I understand that the novel coronavirus, COVID 19, has been declared a worldwide pandemic by the World Health Organization. I further understand that COVID-19 is extremely contagious and is believed to spread by person-to-person contact; and, as a result, federal and state health agencies recommend social distancing. I recognize that all Maggie Austin staff are closely monitoring the situation and have put in place reasonable preventive measures aimed at reducing the spread of COVID-19. However, given the nature of the virus, I understand that there is an inherent risk of becoming infected with COVID-19 by virtue of attending this workshop. I hereby acknowledge and assume the risk of becoming infected with COVID-19 through this workshop and give my express permission for Maggie Austin staff to proceed with instruction.

I understand that even if I have tested for COVID-19 and received a negative test result, the test may fail to detect the virus or I may contract COVID-19 after the test. I also understand that some people infected with COVID-19 may be asymptomatic.

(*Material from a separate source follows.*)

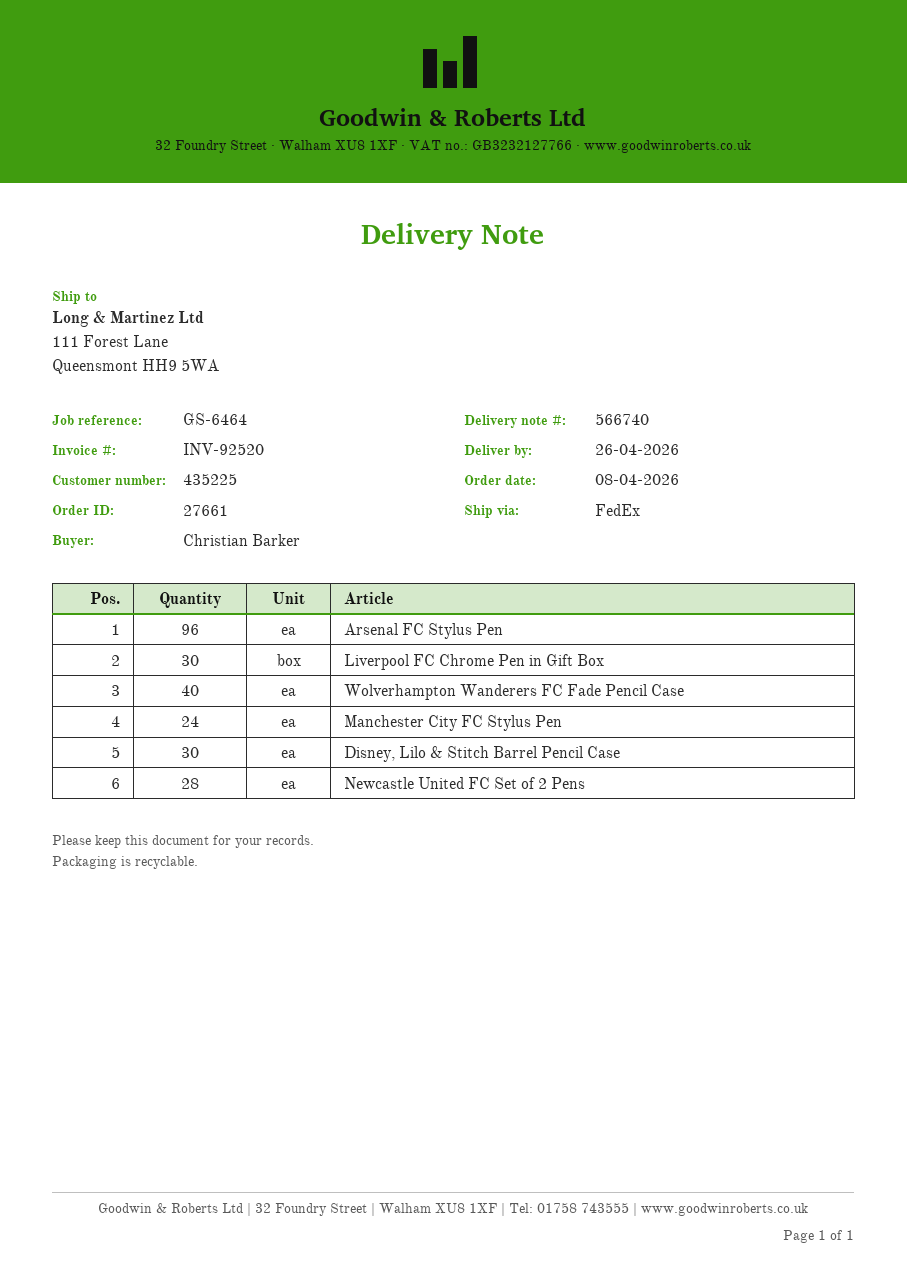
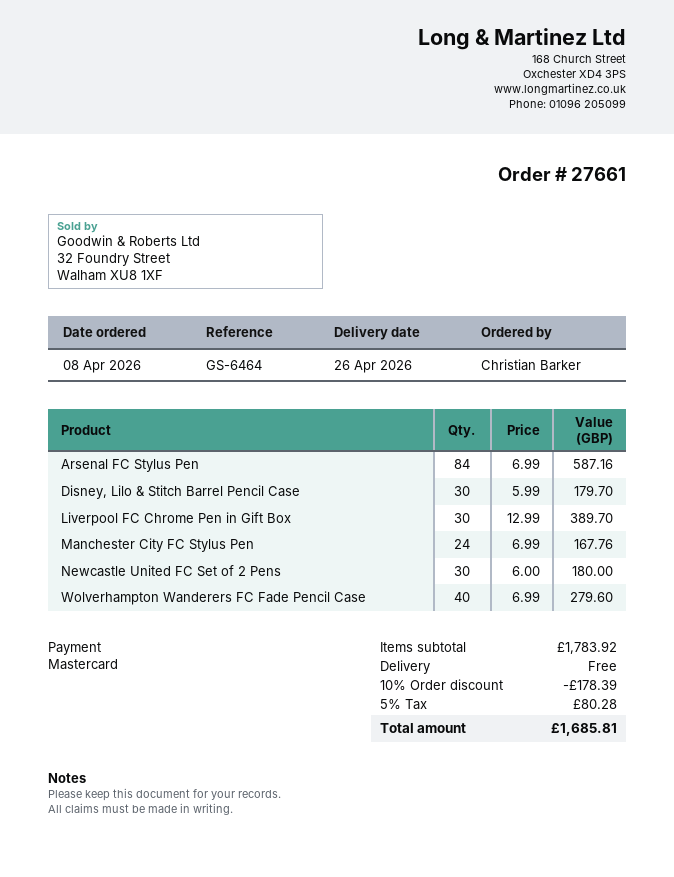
Arsenal FC Stylus Pen: 96 -> 84
Newcastle United FC Set of 2 Pens: 28 -> 30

I understand that possible exposure to COVID-19 before, during, or after my workshop may result in the following: a positive COVID-19 diagnosis, extended quarantine/self-isolation, additional tests, and/or hospitalization. I understand that COVID-19 may cause unknown complications in addition to the risks described herein.

I understand all the potential risks, including but not limited to the potential complications related to COVID-19 and I would like to proceed with my instruction.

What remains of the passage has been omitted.